Whether it’s solving the world’s biggest problems or investigating the potential of novel discoveries, researchers at UCF are on the edge scientific breakthroughs that aim to make an impact. Through the Research in 60 Seconds series, student and faculty researchers condense their complex studies into bite-sized summaries so you can know how and why Knights plan to improve our world.

Name: Kenicia Wright

Position: Assistant professor in the College of SciencesSchool of Politics, Security, and International Affairs

Why are you interested in this research?
As a first-generation college student, I find it important to develop research that centers on current events, or timely topics, and that has real-world/practical importance.

Who inspires you to conduct your research?
My research centers on examining the effects of multiple social identities on the policy preferences, policy implementation and policy outcomes. All of these factors are important for understanding and addressing concerning issues related to social inequality in the United States. I am motivated to conduct research in order to improve our understanding of the life experiences of Americans and the ways to promote a more equitable society.

How does UCF empower you to do your research?
I am empowered to do research through the financial support that I receive at UCF and the ideas that are derived from my interactions, discussions and through teaching so many of the intellectually curious, creative UCF Knights.

What major grants and honors have you earned to support your research?
I am the principal investigator of a grant from the U.S. National Science Foundation (with co-PI, Jalal Talabani Chair of Kurdish Political Studies Güneş Tezcür) that will allow us to study the group consciousness, policy preferences and politically related behavior of Latinx/Hispanic Americans; This is the first time a faculty member in the School of Politics, Security, and International Affairs has been awarded an NSF grant.

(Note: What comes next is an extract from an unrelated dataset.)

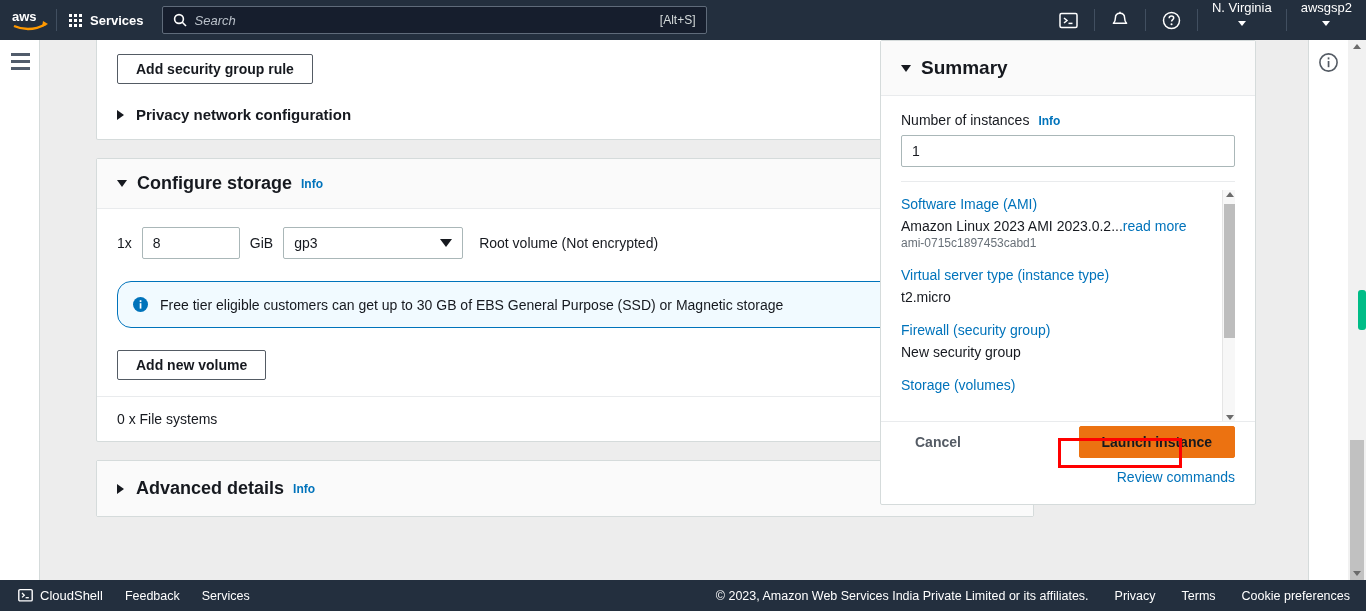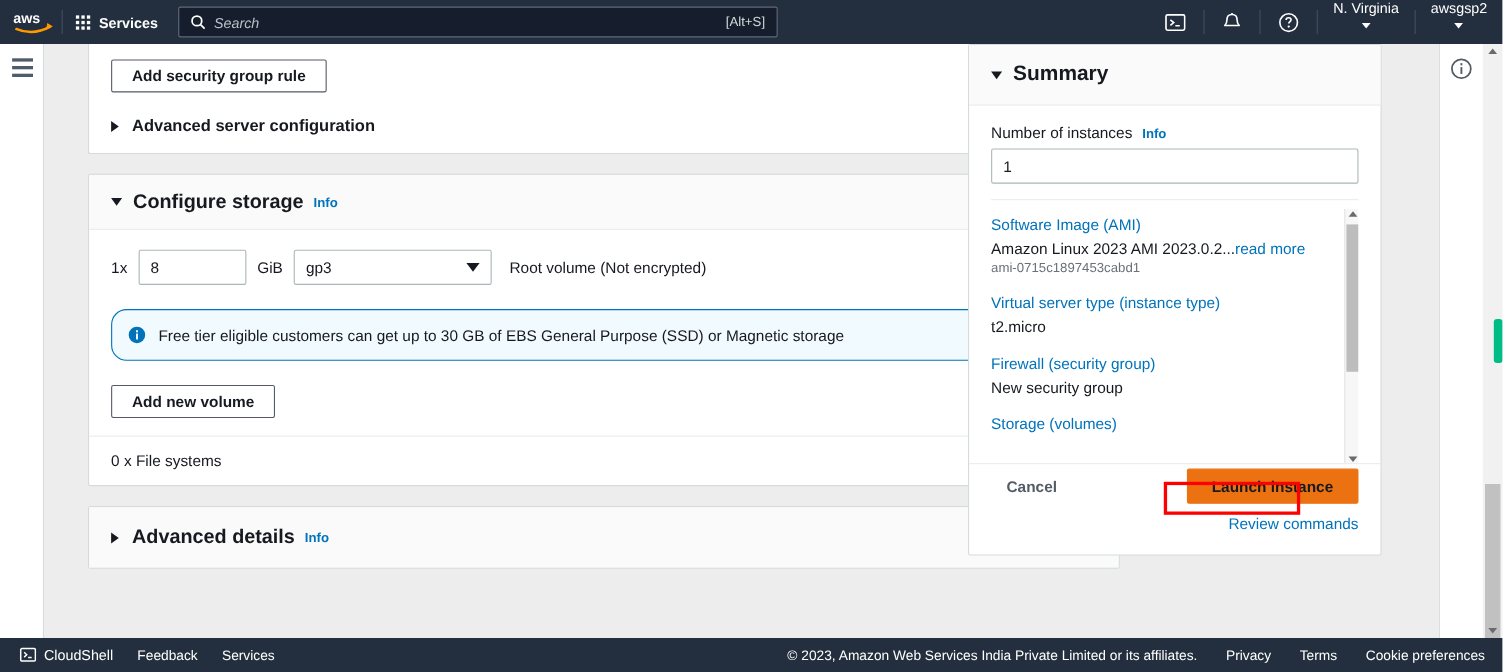"Add security group rule" .content-col { left: 40px -> 56px }
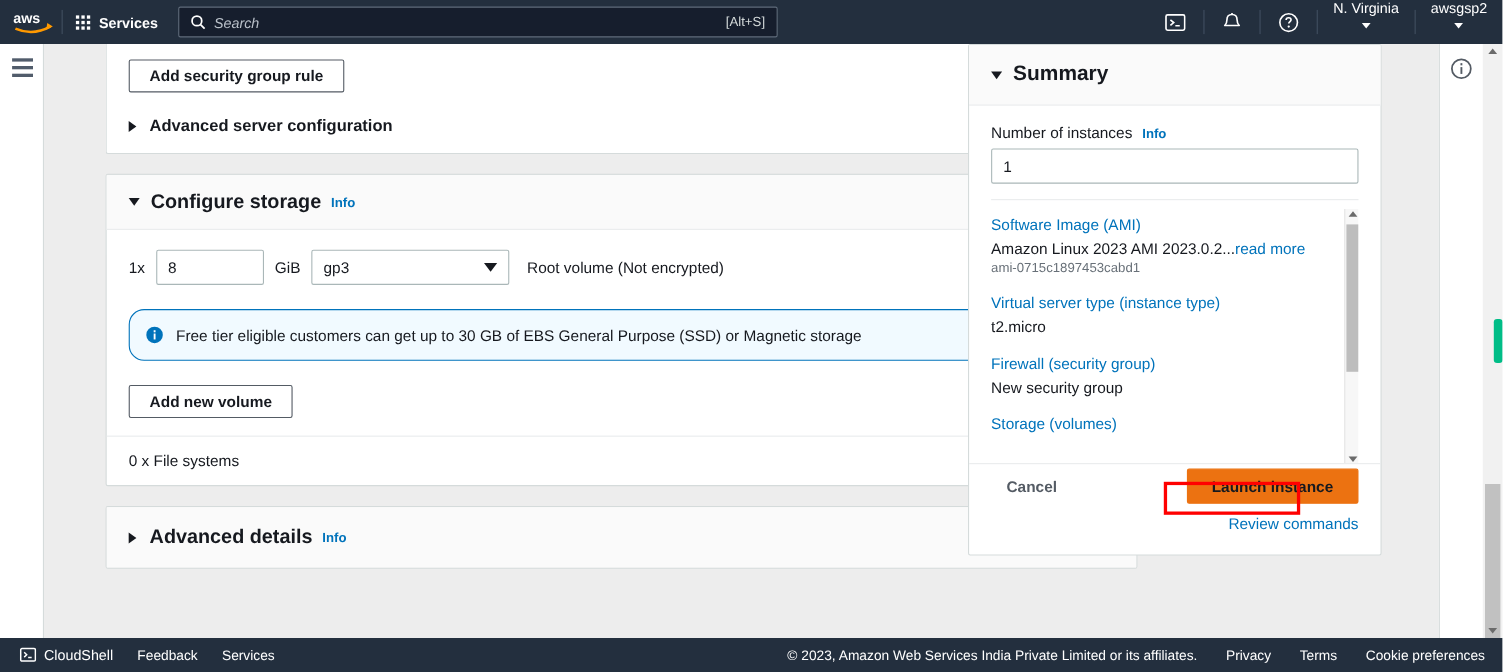"Advanced server configuration" span { text: Advanced server -> Privacy network }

I have also recently received smaller grants and awards for my research, including being awarded School of Politics, Security, and International Affairs/College of Sciences research support grants, the Best Paper on Race and Intersectionality Award from the American Political Science Association Conference (Summer 2020), and a second-place prize at the New Perspectives and New Questions in Legislative Studies Conference (April 2021).

Why is this research important?
Research is important for providing insight on important and pressing issues. I examine questions related to social inequality and the effects of overlapping, social identities — understand the relationship between these factors is important for a comprehensive understanding of the factors that shape some of the challenges Americans face, as well as avenues for potentially mitigating them. This is important as American continues to grow and diversify.